Anlaşılacağı üzere 5510 sayılı Kanunun 21/1. ve 76/4. maddelerinde işverenin, 21/4. ve 76/son maddelerinde üçüncü kişinin rücu alacağından sorumlulukları düzenlenmiş olup, bu maddelere göre açılan rücuan tazminat davalarında işveren ile üçüncü kişi arasında müteselsil borçluluk ilişkisi bulunmaktadır. Zararlandırıcı sigorta olayına maruz kalarak anılan Kanun hükümleri gereğince Kuruma yüklenen görev çerçevesinde sosyal sigorta yardımlarından hak olarak faydalanan sigortalıya ise bu tür davalarda husumet yöneltilmesi veya sigortalının davalı taraf olarak davaya katılımının sağlanması, başka anlatımla kendisine yapılan yardımların geri istenmesi olanaksızdır.
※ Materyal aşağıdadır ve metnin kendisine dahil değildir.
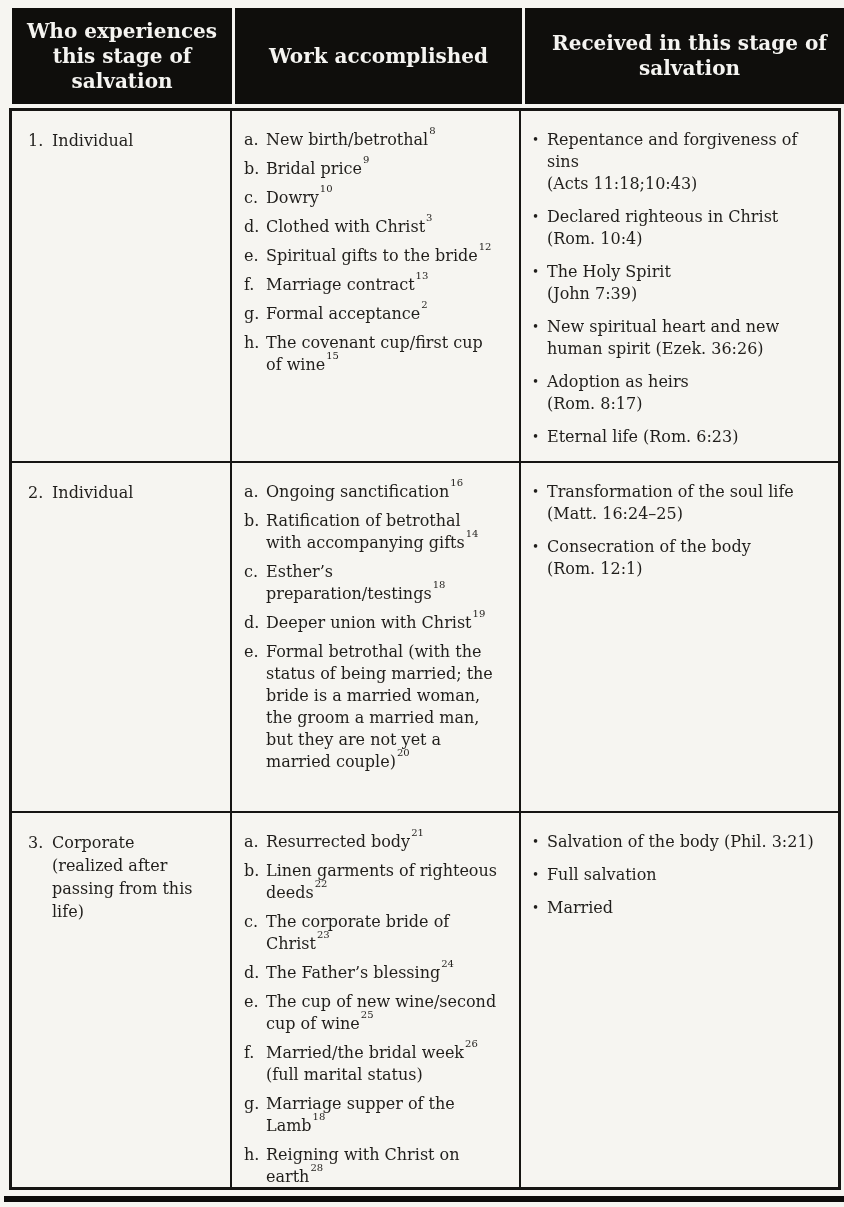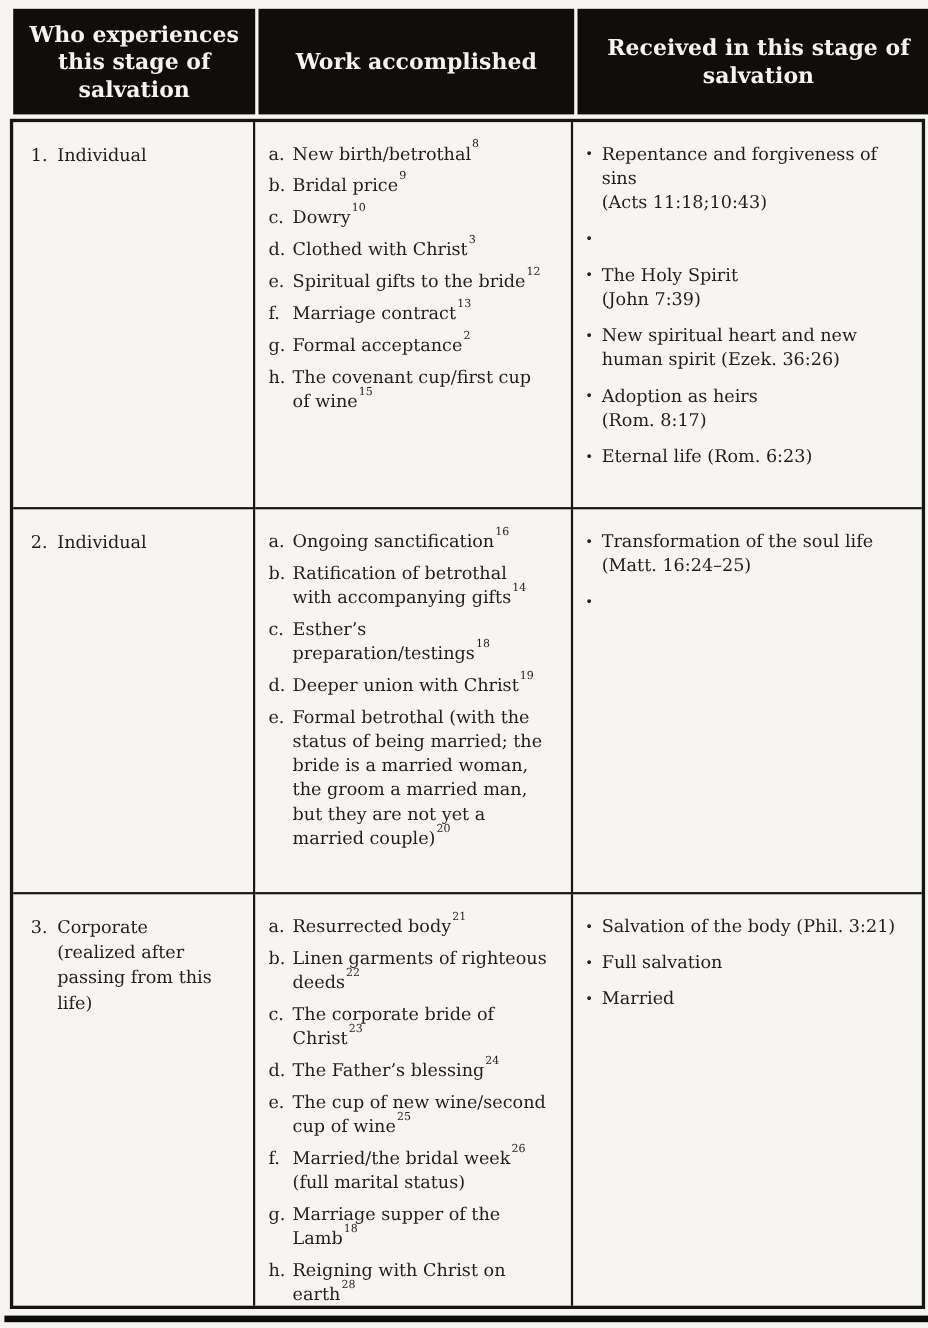"Declared righteous in Christ" span { html: none -> <span>Declared righteous in Christ<br>(Rom. 10:4)</span> }
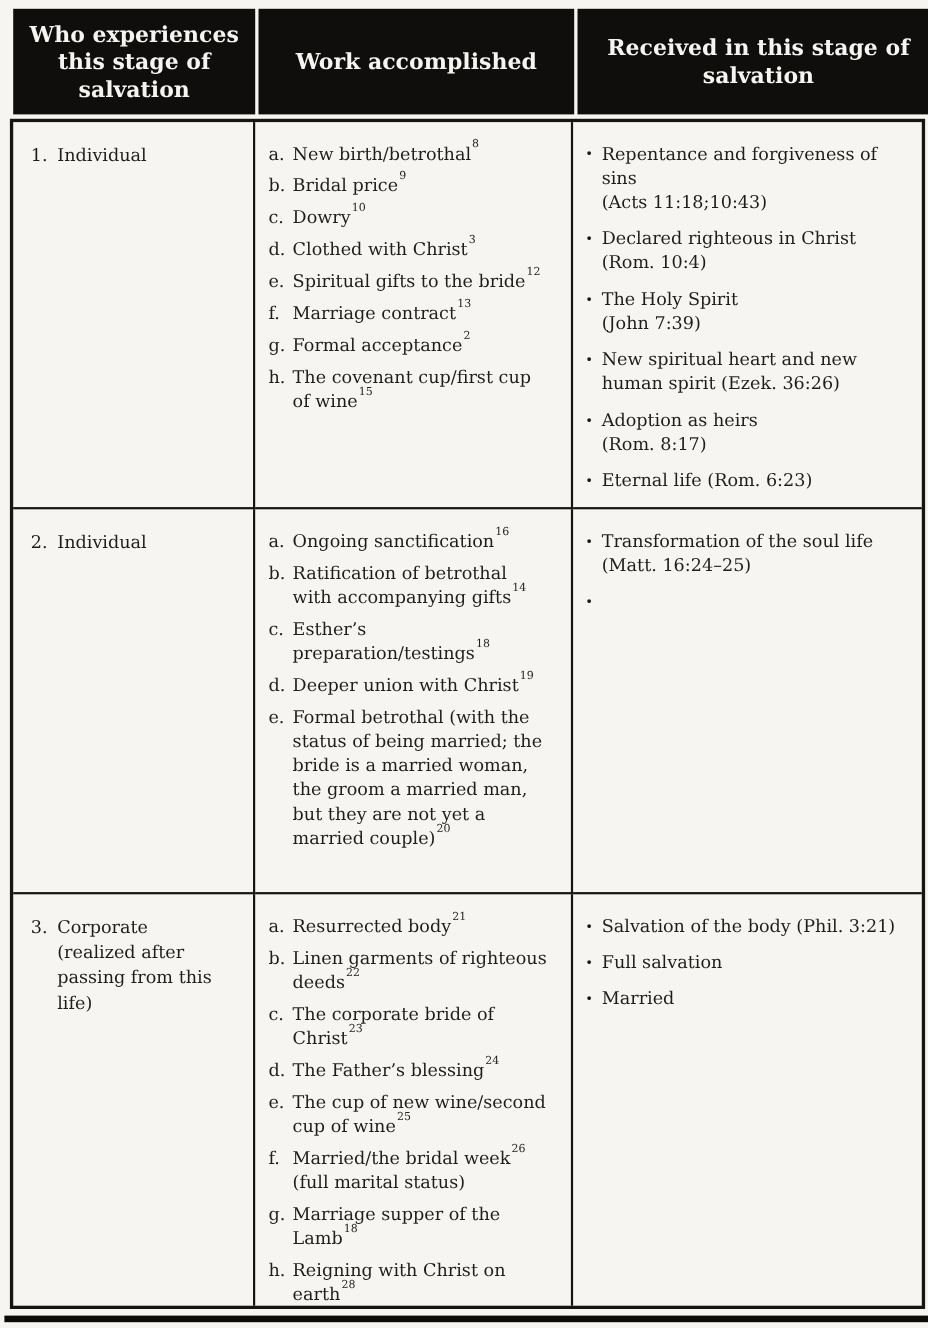"Consecration of the body" span { html: none -> <span>Consecration of the body<br>(Rom. 12:1)</span> }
Bununla birlikte, eldeki davada olduğu gibi meslekte kazanma gücü kayıp oranına işveren itirazının söz konusu bulunduğu durumlarda sigortalının fer’î müdahil olarak davada yer alması mümkün ise de bunun yöntemi değinilen maddelerde açıklanmış olup başvuru (istem) olmaksızın mahkemece kendiliğinden fer’î müdahillik kararı verilemeyeceği belirgindir.
Bu maddi ve hukuki olgular göz önünde bulundurulmaksızın, mahkemece yanılgılı değerlendirme sonucu, sigortalının kendiliğinden davaya katılımı sağlanıp davalı konumuna getirildikten sonra hakkında aleyhine hüküm kurulması, usul ve yasaya aykırı olup bozma nedenidir.
O hâlde, davalı ...’ın bu yönleri amaçlayan temyiz itirazları kabul edilmeli ve hüküm bozulmalıdır.
S O N U Ç : Temyiz edilen hükmün yukarıda açıklanan nedenlerle BOZULMASINA, temyiz harcının isteği durumunda davalı ...’a geri verilmesine, 24.03.2016 gününde oybirliğiyle karar verildi.